Close to the Edge – Beautiful garden around the house

23 Having carefully planned your drifts of color and complementary plantings, you can introduce edging plants for a pretty finish. Soft billowy plants such as catmint, lady’s mantle, little violas, dianthus, and corydalis will blur the precision of adjacent paths and conceal razor-sharp lawn edges.

The best edging plants are mat forming and evergreen, for a permanently defined boundary. If you want a neater result, clip them into shape from time to time. Try the pale mauve Campanula poscharkyana – deadheading it after the first flush of flowers in July often produces a second flowering later on. The Cape marigold has pretty daisy like flowers and dark-green leaves; Anthemis punctate ssp. Cupaniana is similar, with filigreend gray leaves.

Where a border meets the lawn, lay a simple paved edge between the two, level with the lawn.
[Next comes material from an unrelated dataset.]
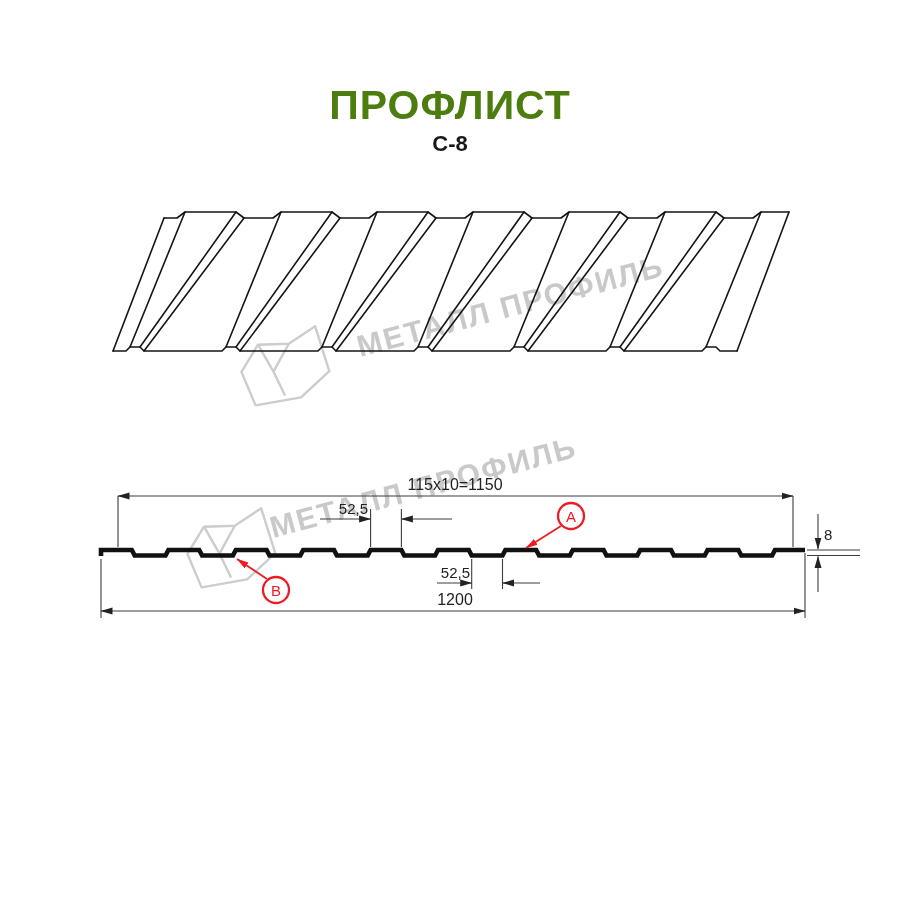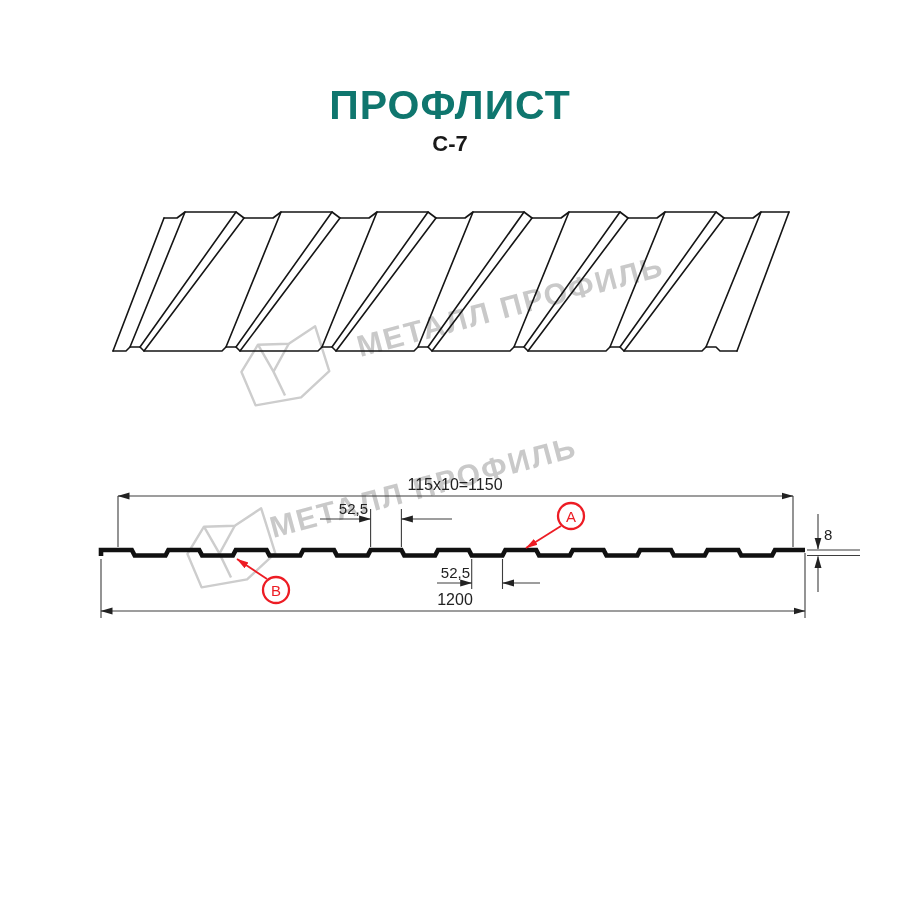"ПРОФЛИСТ" .title { color: #0f766e -> #4d7c0f }
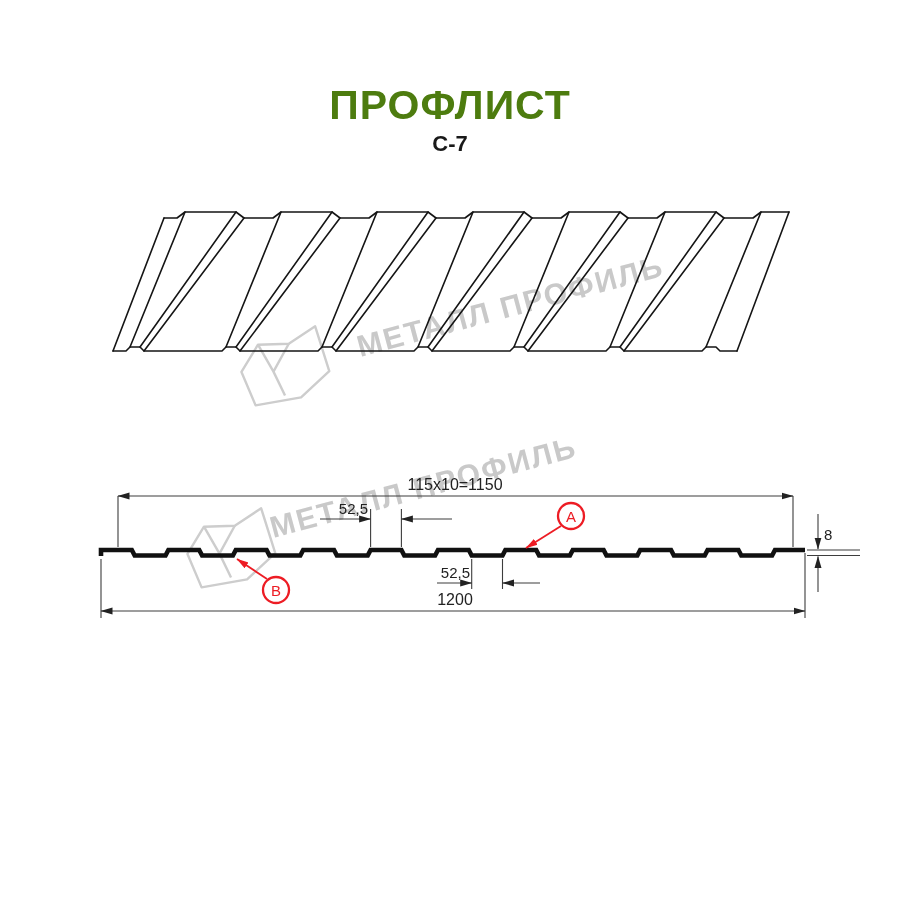"С-7" div.subtitle { text: С-7 -> С-8 }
This makes it easier to mow right up to the border’s edge without trimming off any overhanging flowers and helps to keep the edging plants from spreading too far.

COLOR RIGHT UP TO THE EDGE

ABOVE: Nepeta “Six Hills Giant” forms a margin of dense color when planted with red valerian.

FOAMING FLOWERS

RIGHT: Lady’s mantle marks the edge of a border with a froth of greeny-yellow flowers. Its attractive leaves are slightly cup-shaped and often hold a silvery dewdrop in early morning.

PURPLE HAZE

OPPOSITE: A mass of catmint forms a colorful border to a rose bed. Clip back hard if it starts to get out of hand.